Terrance M. Nearey
Dept. of Linguistics, Univ. of Alberta, Edmonton, AB T6G 2E7, Canada
Richard S. McGowan
Haskins Labs., New Haven, CT 06511
AT&T Bell Labs., Murray Hill, NJ 07974-0636
In speech perception, the issues emphasized are related to long-term representation of speech units, language-specific differences in speech perception by infants and adults, and some new results from cochlear implant and other hearing research relating to the auditory coding of speech cues. New results on the question of prototypes for speech units and how speaker and contextual variability affect listeners' behavior are reviewed. Next, there is a survey of recent findings on the effect of language background on infants' and adults' perception of speech. Finally, results from perceptual studies of cochlear implant patients involving systematically designed stimulus sets are summarized. In speech production, focus is on the applications of instrumentation, on numerical simulation, and on sensory feedback. There is discussion of measuring instruments that are beginning to provide data on motor compensation and coproduction, and sophisticated numerical simulations that are being developed to answer questions about vibratory mechanisms, air flow, and their relation to sound output. Finally, there is a discussion on the roles of receptor and auditory feedback on articulatory coordination and timing.

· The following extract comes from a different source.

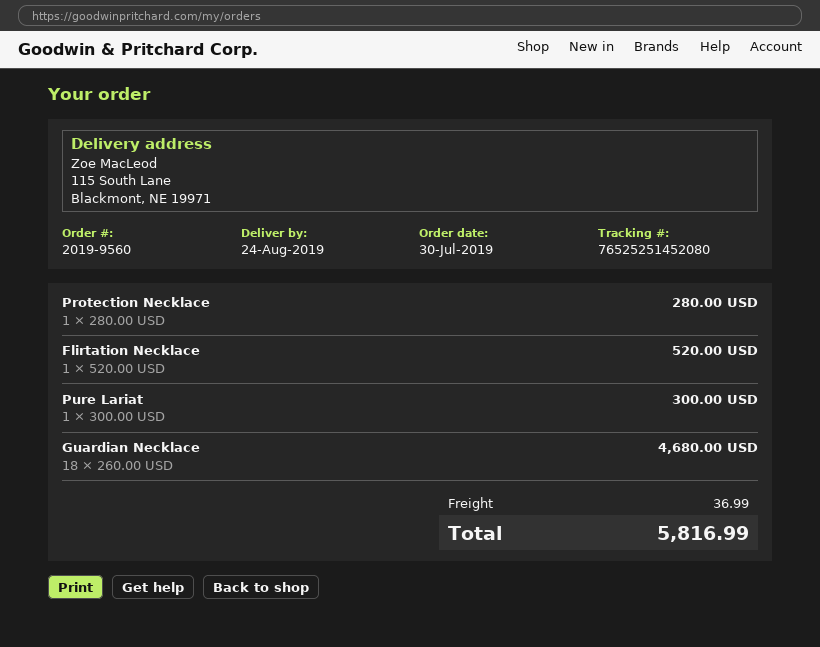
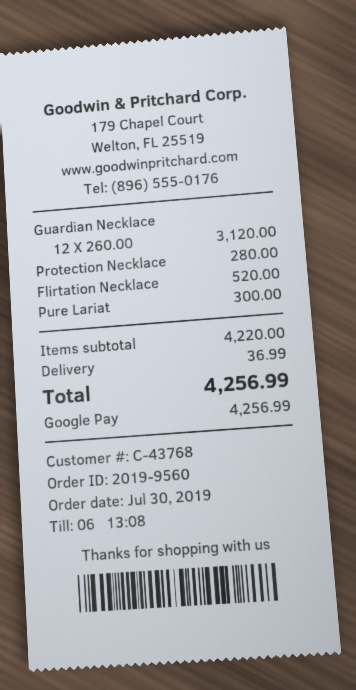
Guardian Necklace: 18 x 260.00 = 4680.00 -> 12 x 260.00 = 3120.00
total: 5816.99 -> 4256.99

In speech processing, stress is placed on the progress made in auditory representations, in computational models of language, and in statistical methods for text-to-speech synthesis. In auditory-based representations, 100- to 200-ms speech segments may serve as a basis for distance measures for speech coding that reflect perceptual acceptability of acoustic distortions, and as speech-recognition features that capture dynamic aspects of speech production. In spoken-language processing, the gap between stochastic models of speech (e.g., HMM's and more traditional models of language structure (syntax) and content (semantics) is being bridged. Finally, text-to-speech synthesis is moving, albeit slowly, from hand-tuned to automatically trained systems.